Luis Joel Martínez M. Universidad Nacional de Colombia - Sede Bogotá - Faculty of Agricultural Sciences

Resumen (en)
Resumen (es)

In order to monitor the nutritional status of some crops based on plant spectroscopy and Sentinel 2 satellite images in Colombia, spectral reflectance data were taken between 350 and 2,500 nm with a FieldSpec 4 spectrometer in rubber, rice, sugar cane, maize, soybean, cashew, oil palm crops, pastures and natural savanna. Furthermore contents of mineral nutrients in leaves were determined. Several vegetation indexes and red edge positions were calculated using various methods from spectral data and Sentinel 2 satellite images and were correlated with leaf nutrient content.
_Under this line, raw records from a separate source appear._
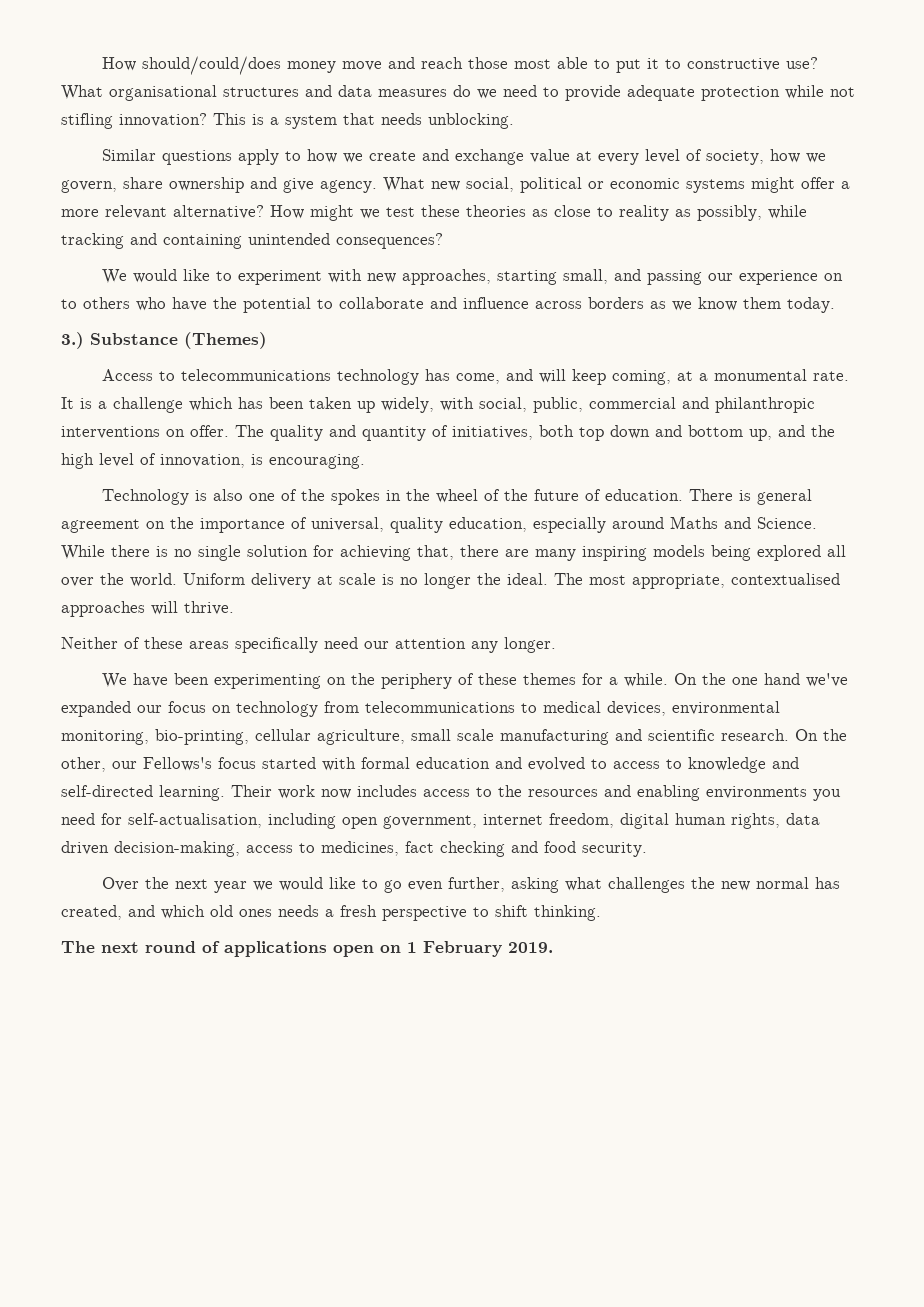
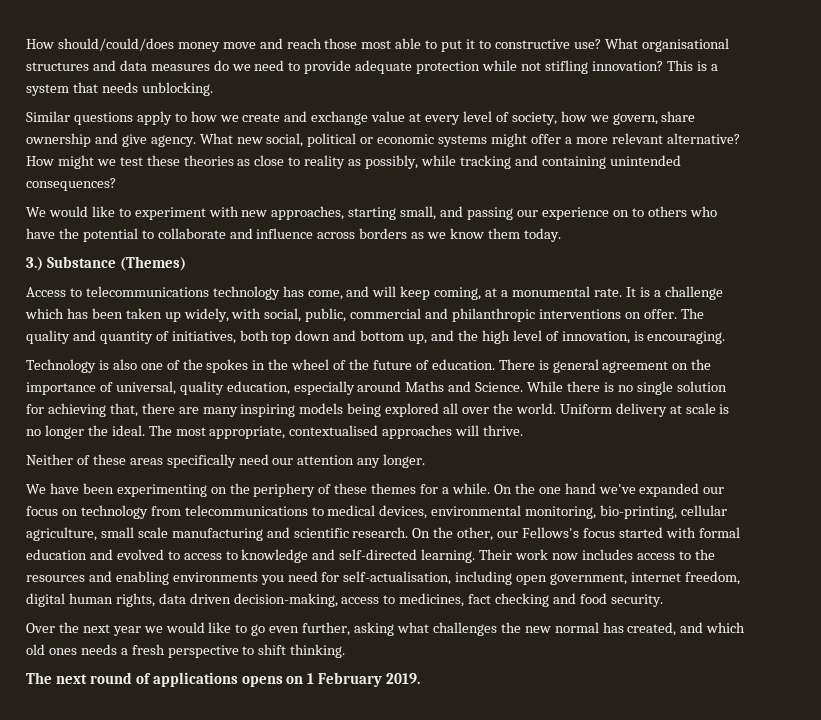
- The next round of applications open on 1 February 2019.
+ The next round of applications opens on 1 February 2019.

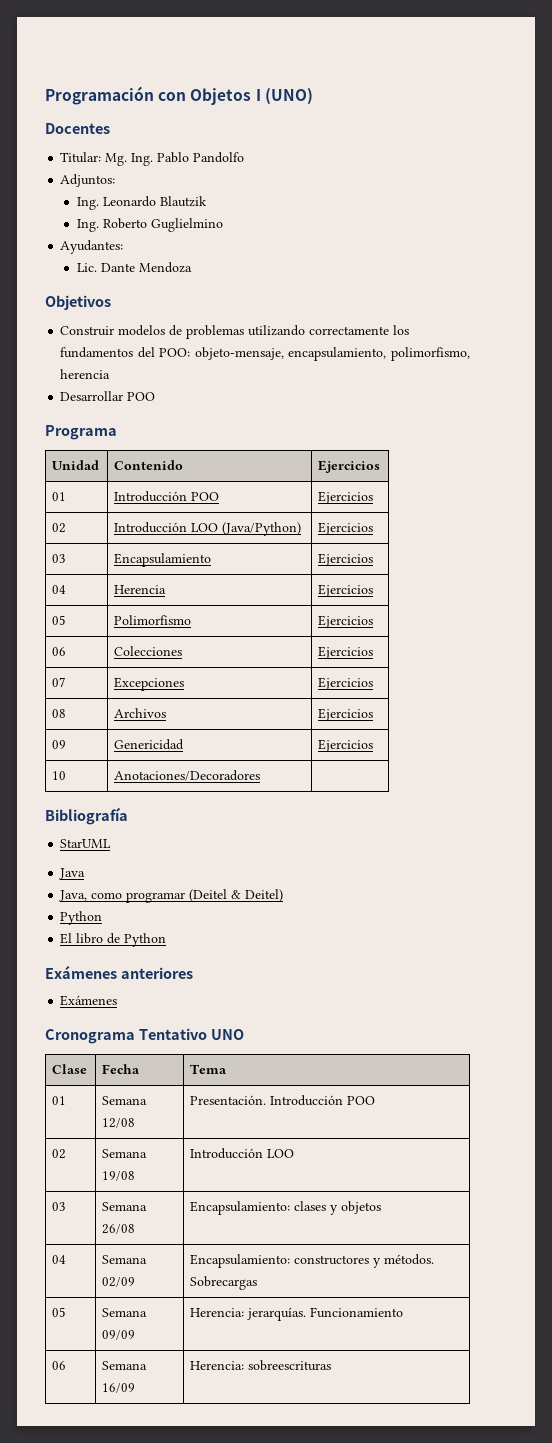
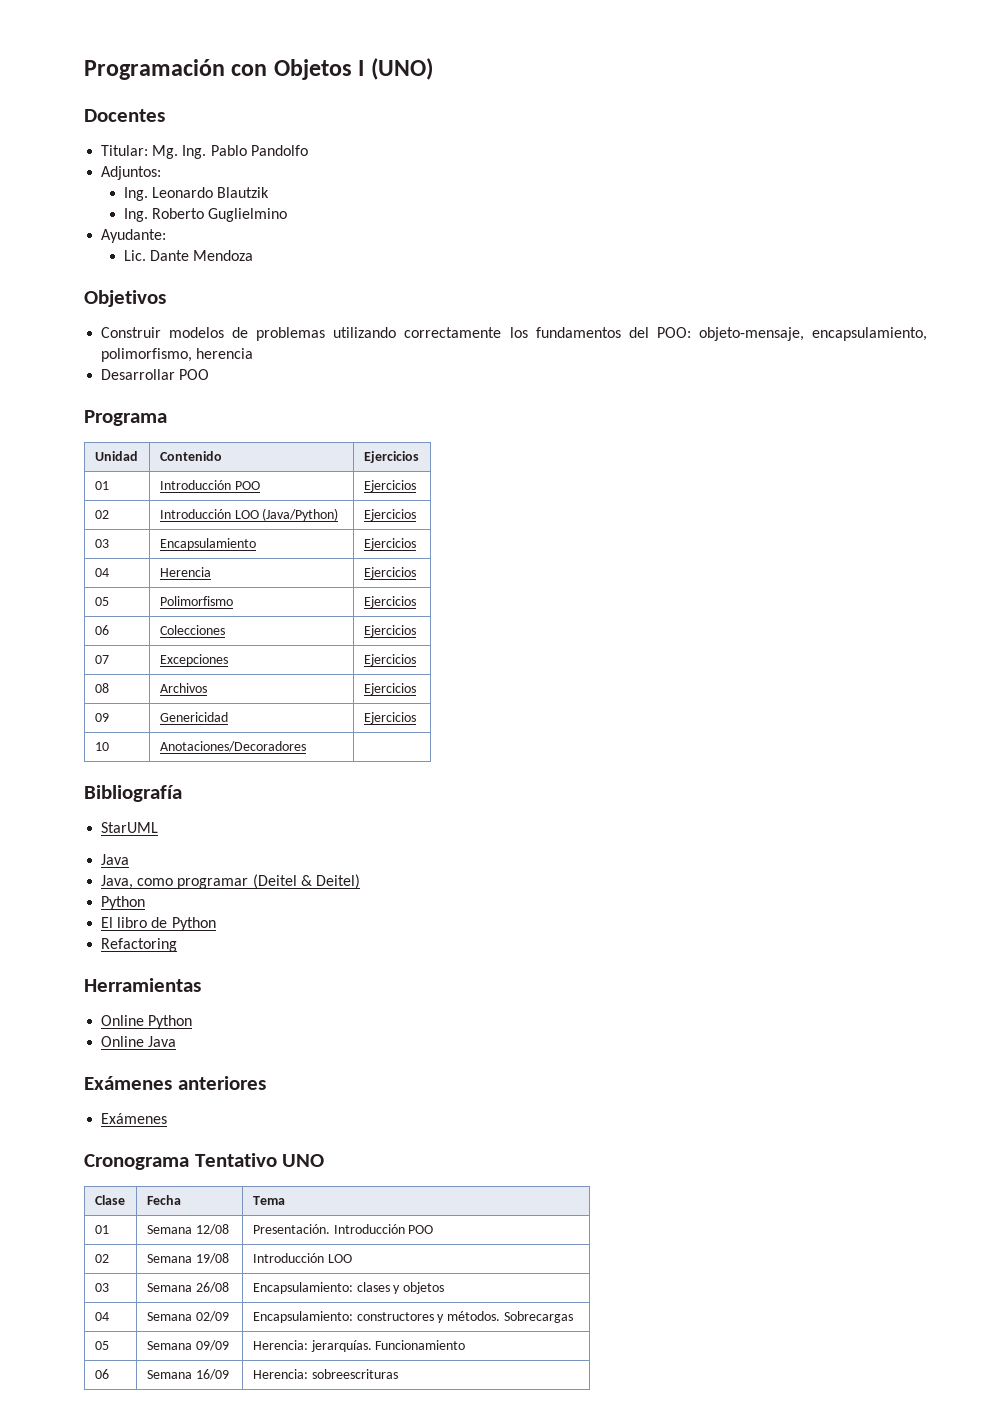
- Ayudantes:
+ Ayudante:
+ Refactoring
+ Herramientas
+ Online Python
+ Online Java

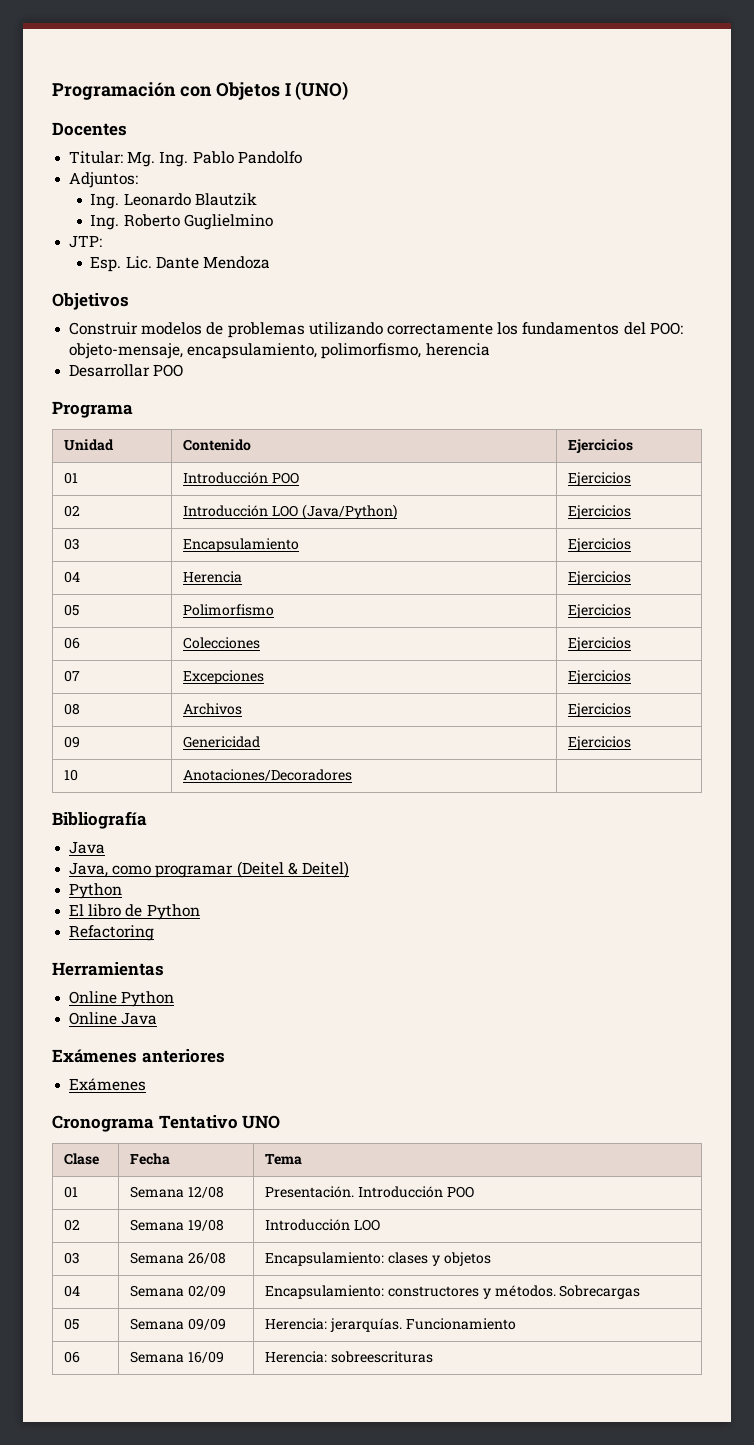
- Ayudante:
- Lic. Dante Mendoza
+ JTP:
+ Esp. Lic. Dante Mendoza
- StarUML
The results showed correlations between spectral indices, mainly those involving a spectral response in the red-edge range with the N, P, K and Cu although the best correlation coefficients were for N. First reflectance derivatives, transformations by the State Normal Variate and second reflectance derivatives showed great potential to monitor N content in crops. The green model index and the red-edge model computed from Sentinel 2 images had the best performance to monitor N content, although in the study area, presence of clouds affected the use of these images. The Sentinel 2 images allowed calculating some vegetation indexes obtained with other images, such as Landsat or SPOT, but additionally other indexes and calculations based on the bands of the red-edge, which is a great contribution to obtain more information of crops on their spatial and temporal variability.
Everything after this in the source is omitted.